Run a randomization analysis for one or more biodiversity metrics

The observed value of the biodiversity metric(s) will be calculated for the input community data, then compared against a set of random communities. Various statistics are calculated from the comparison (see Value below).

Usage

cpr_rand_test(
  comm,
  phy,
  null_model,
  n_reps = 100,
  n_iterations = 10000,
  thin = 1,
  metrics = c("pd", "rpd", "pe", "rpe"),
  site_col = "site",
  tbl_out = tibble::is_tibble(comm),
  quiet = FALSE
)

Arguments

comm: Dataframe, tibble, or matrix; input community data with sites (communities) as rows and species as columns. Either presence-absence data (values only 0s or 1s) or abundance data (values >= 0) accepted, but calculations do not use abundance-weighting, so results from abundance data will be the same as if converted to presence-absence before analysis.
phy: List of class phylo; input phylogeny.
null_model: Character vector of length 1 or object of class commsim; either the name of the model to use for generating random communities (null model), or a custom null model. For full list of available predefined null models, see the help file of vegan::commsim(), or run vegan::make.commsim(). An object of class commsim can be generated with vegan::commsim() (see Examples in cpr_rand_comm()).
n_reps: Numeric vector of length 1; number of random communities to replicate.
n_iterations: Numeric vector of length 1; number of iterations to use for sequential null models; ignored for non-sequential models.
thin: Numeric vector of length 1; thinning parameter used by some null models in vegan (e.g., quasiswap); ignored for other models.
metrics: Character vector; names of biodiversity metrics to calculate. May include one or more of: pd, rpd, pe, rpe (case-sensitive).
site_col: Character vector of length 1; name of column in comm that contains the site names; only used if comm is a tibble (object of class tbl_df).
tbl_out: Logical vector of length 1; should the output be returned as a tibble? If FALSE, will return a dataframe. Defaults to TRUE if comm is a tibble.
quiet: Logical vector of length 1; if TRUE, suppress all warnings and messages that would be emitted by this function.

Value

Dataframe. For each of the biodiversity metrics, the following 9 columns will be produced:

*_obs: Observed value
*_obs_c_lower: Count of times observed value was lower than random values
*_obs_c_upper: Count of times observed value was higher than random values
*_obs_p_lower: Percentage of times observed value was lower than random values
*_obs_p_upper: Percentage of times observed value was higher than random values
*_obs_q: Count of the non-NA random values used for comparison
*_obs_z: Standard effect size (z-score)
*_rand_mean: Mean of the random values
*_rand_sd: Standard deviation of the random values

So if you included pd in metrics, the output columns would include pd_obs, pd_obs_c_lower, etc...

Details

The biodiversity metrics (metrics) available for analysis include:

pd: Phylogenetic diversity (Faith 1992)
rpd: Relative phylogenetic diversity (Mishler et al 2014)
pe: Phylogenetic endemism (Rosauer et al 2009)
rpe: Relative phylogenetic endemism (Mishler et al 2014)

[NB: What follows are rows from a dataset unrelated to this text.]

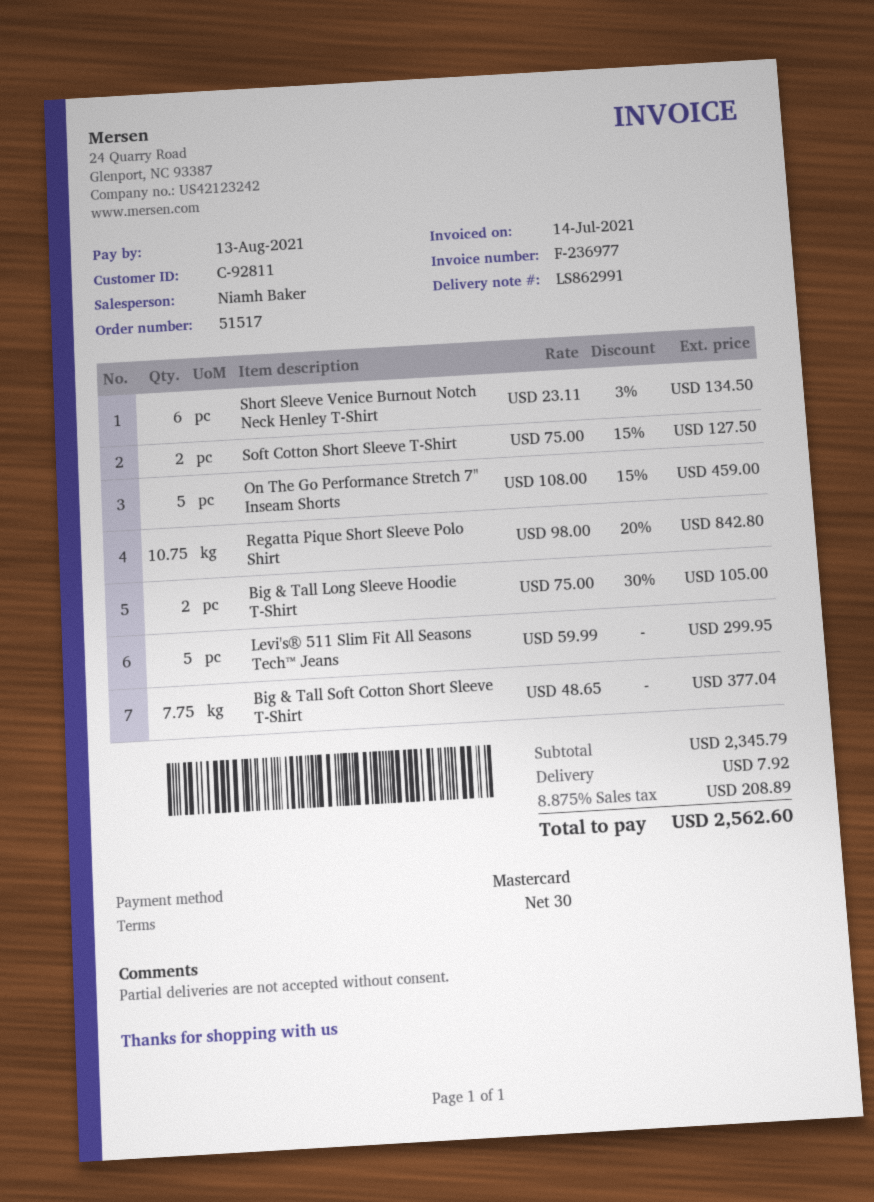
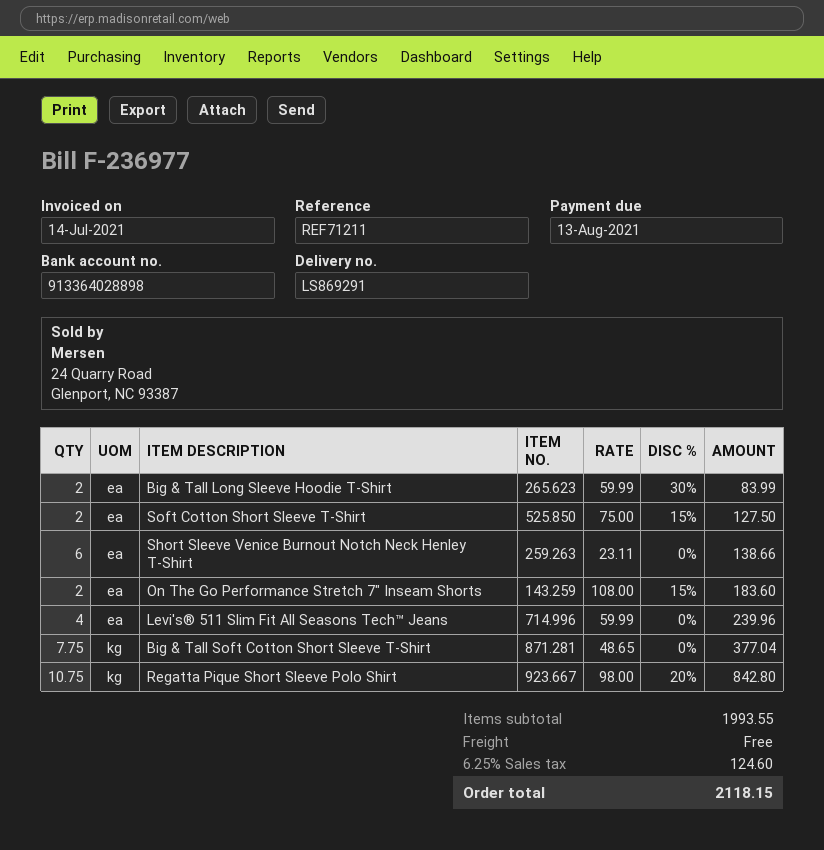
delivery note number: LS862991 -> LS869291
Short Sleeve Venice Burnout Notch Neck Henley T-Shirt: 6 x 23.11 - 3% = 134.50 -> 6 x 23.11 = 138.66
On The Go Performance Stretch 7" Inseam Shorts: 5 x 108.00 - 15% = 459.00 -> 2 x 108.00 - 15% = 183.60
Big & Tall Long Sleeve Hoodie T-Shirt: 2 x 75.00 - 30% = 105.00 -> 2 x 59.99 - 30% = 83.99
Levi's® 511 Slim Fit All Seasons Tech™ Jeans: 5 x 59.99 = 299.95 -> 4 x 59.99 = 239.96
subtotal: 2345.79 -> 1993.55
shipping: 7.92 -> 0.00
tax: 8.875% = 208.89 -> 6.25% = 124.60
total: 2562.60 -> 2118.15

(pe and rpe are needed for CANAPE with cpr_classify_endem())

The choice of a randomization algorithm (null_model) is not trivial, and may strongly affect results. cpr_rand_test() uses null models provided by vegan; for a complete list, see the help file of vegan::commsim() or run vegan::make.commsim(). One frequently used null model is swap (Gotelli & Entsminger 2003), which randomizes the community matrix while preserving column and row sums (marginal sums). For a review of various null models, see Strona et al. (2018); swap is an "FF" model in the sense of Strona et al. (2018).

Instead of using one of the predefined null models in vegan::commsim(), it is also possible to define a custom null model; see Examples in cpr_rand_comm()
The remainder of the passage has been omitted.